Mit seiner interaktiven Installation Breath fordert Werner Reiterer das Publikum auf, "sich über soziokulturell erlernte Verhaltensregeln aktiv hinwegzusetzen". Natürlich traut man sich nicht gleich. Aber irgendwann lässt man dann doch die Sau raus. Und man muss schon ordentlich brüllen, um die Glühbirnen zum Flackern und den Saalgott zum Schnaufen zu bringen. Das Brüllen hört man dann echt überall.

Was zur Folge hat, dass der Beschwerdebriefkasten gegenwärtig prall gefüllt ist. Etwa mit dezenten Drohungen: "Your museum is exquisite but our visit was ruined by the screaming in the main hall.
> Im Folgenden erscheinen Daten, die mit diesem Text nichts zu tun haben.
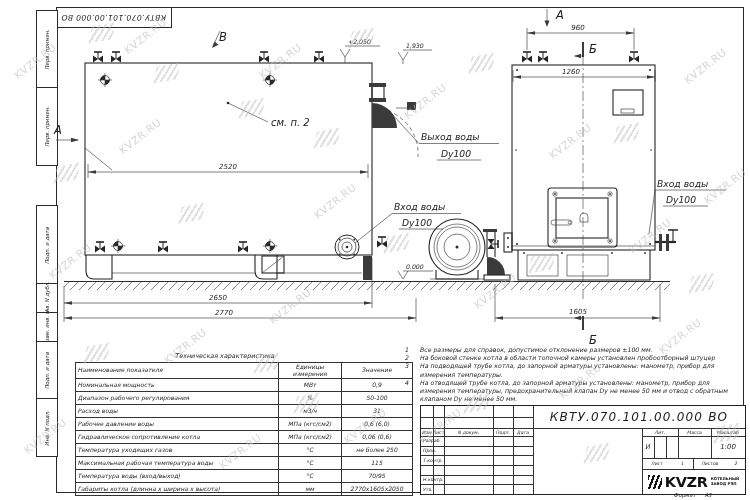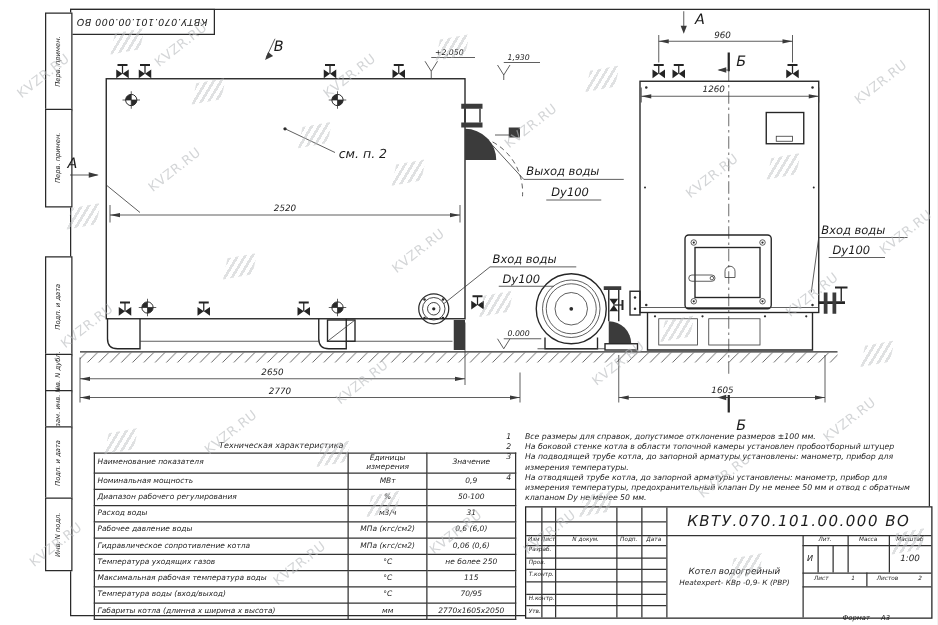--- a/index.html
+++ b/index.html
@@ -475,10 +475,6 @@
 
     <div class="tb doc-num">КВТУ.070.101.00.000 ВО</div>
 
-    <div class="tb product">
-      <span class="l1">Котел водогрейный</span>
-      <span class="l2">Heatexpert- КВр -0,9- К (РВР)</span>
-    </div>
 
     <div class="tb vl" style="left:221px;top:22px;height:66px;border-left-width:1.2px"></div>
     <div class="tb hl" style="left:221px;top:30px;width:103px"></div>

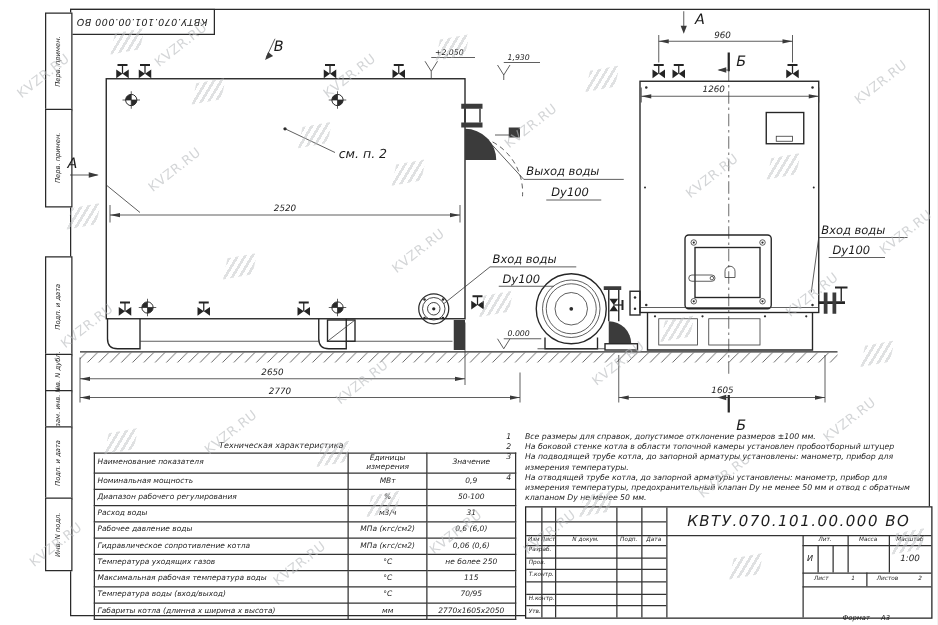--- a/index.html
+++ b/index.html
@@ -495,6 +495,14 @@
     <div class="tb cell-txt" style="left:272px;top:52px;width:34px;height:11px">Листов</div>
     <div class="tb cell-txt" style="left:306px;top:52px;width:18px;height:11px">2</div>
 
+    <div class="tb logo-row">
+      <div class="logo-stripes"></div>
+      <span class="logo-word">KVZR</span>
+      <span class="logo-sub">
+        <span style="display:block">КОТЕЛЬНЫЙ</span>
+        <span style="display:block">ЗАВОД РЭП</span>
+      </span>
+    </div>
   </div>
 
   <div class="format">

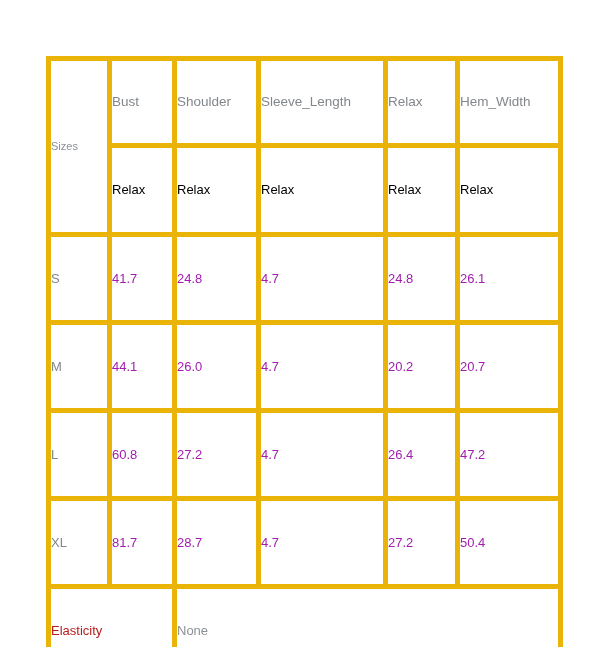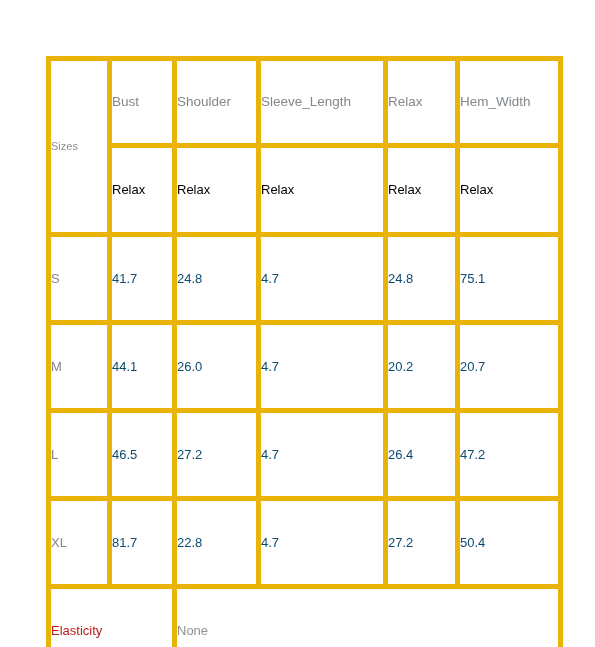--- a/index.html
+++ b/index.html
@@ -85,7 +85,7 @@
   }
   td.measure {
     font-size: 13px;
-    color: #0c4a6e;
+    color: #a21caf;
   }
   td.elastic-label {
     font-size: 13px;

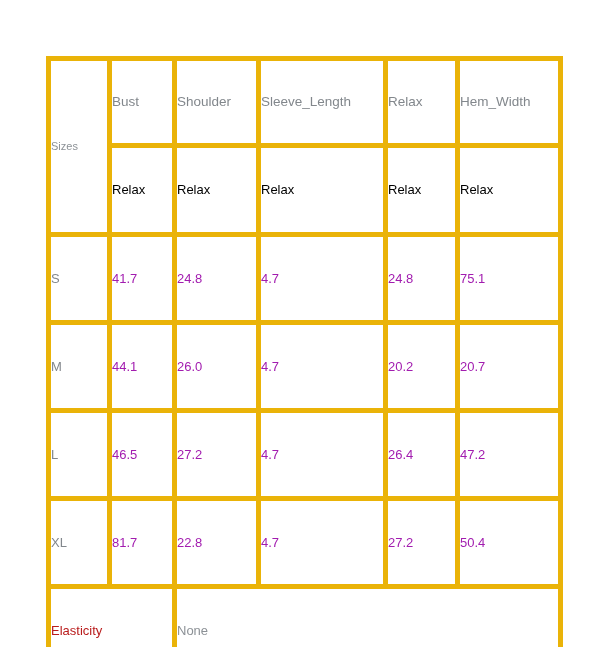--- a/index.html
+++ b/index.html
@@ -135,7 +135,7 @@
         <td class="measure">24.8</td>
         <td class="measure">4.7</td>
         <td class="measure">24.8</td>
-        <td class="measure">75.1</td>
+        <td class="measure">26.1</td>
       </tr>
 
       <tr class="data-row">

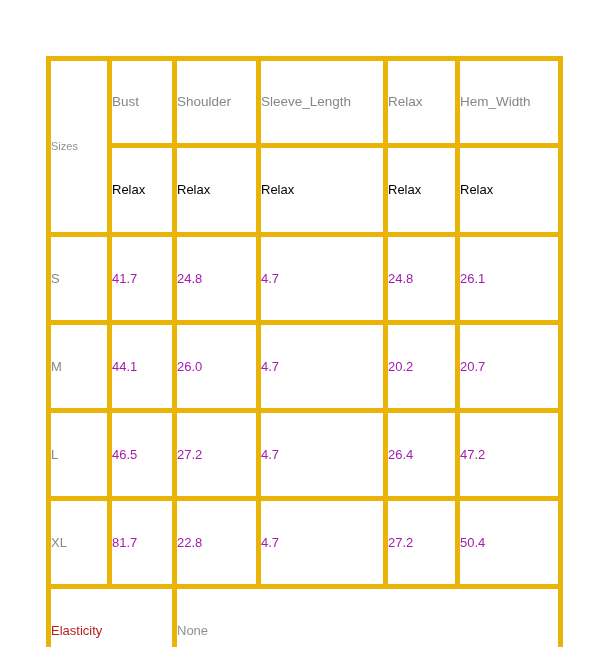--- a/index.html
+++ b/index.html
@@ -149,7 +149,7 @@
 
       <tr class="data-row">
         <td class="size-label">L</td>
-        <td class="measure">46.5</td>
+        <td class="measure">60.8</td>
         <td class="measure">27.2</td>
         <td class="measure">4.7</td>
         <td class="measure">26.4</td>

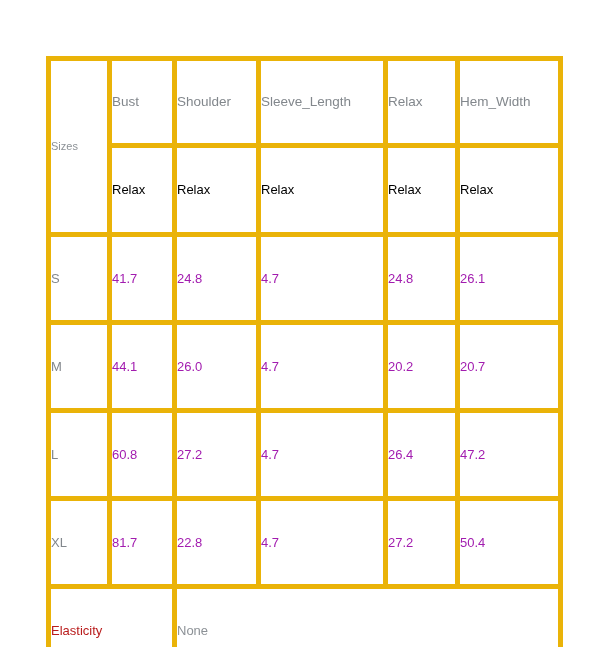--- a/index.html
+++ b/index.html
@@ -159,7 +159,7 @@
       <tr class="data-row">
         <td class="size-label">XL</td>
         <td class="measure">81.7</td>
-        <td class="measure">22.8</td>
+        <td class="measure">28.7</td>
         <td class="measure">4.7</td>
         <td class="measure">27.2</td>
         <td class="measure">50.4</td>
We will not be back until after it leaves."

Die "organisierte Brüllorgie" sei "das Dümmste und Lästigste, was ich in den letzten Jahrzehnten in dieser Stadt erlebt habe". Und: Die Verantwortliche "sollte darüber nachdenken, eine Tätigkeit im Prater anzunehmen". Geschreie könne man "für das gleiche Geld im Fußballstadion bekommen". Man habe ja gelernt: "Ein Museum soll ruhig sein!"

Irgendwie tröstlich, dass es keinen Swinger-Club braucht, um sich noch erregen zu können. (Thomas Trenkler, DER STANDARD/Printausgabe, 06./07.03.2010)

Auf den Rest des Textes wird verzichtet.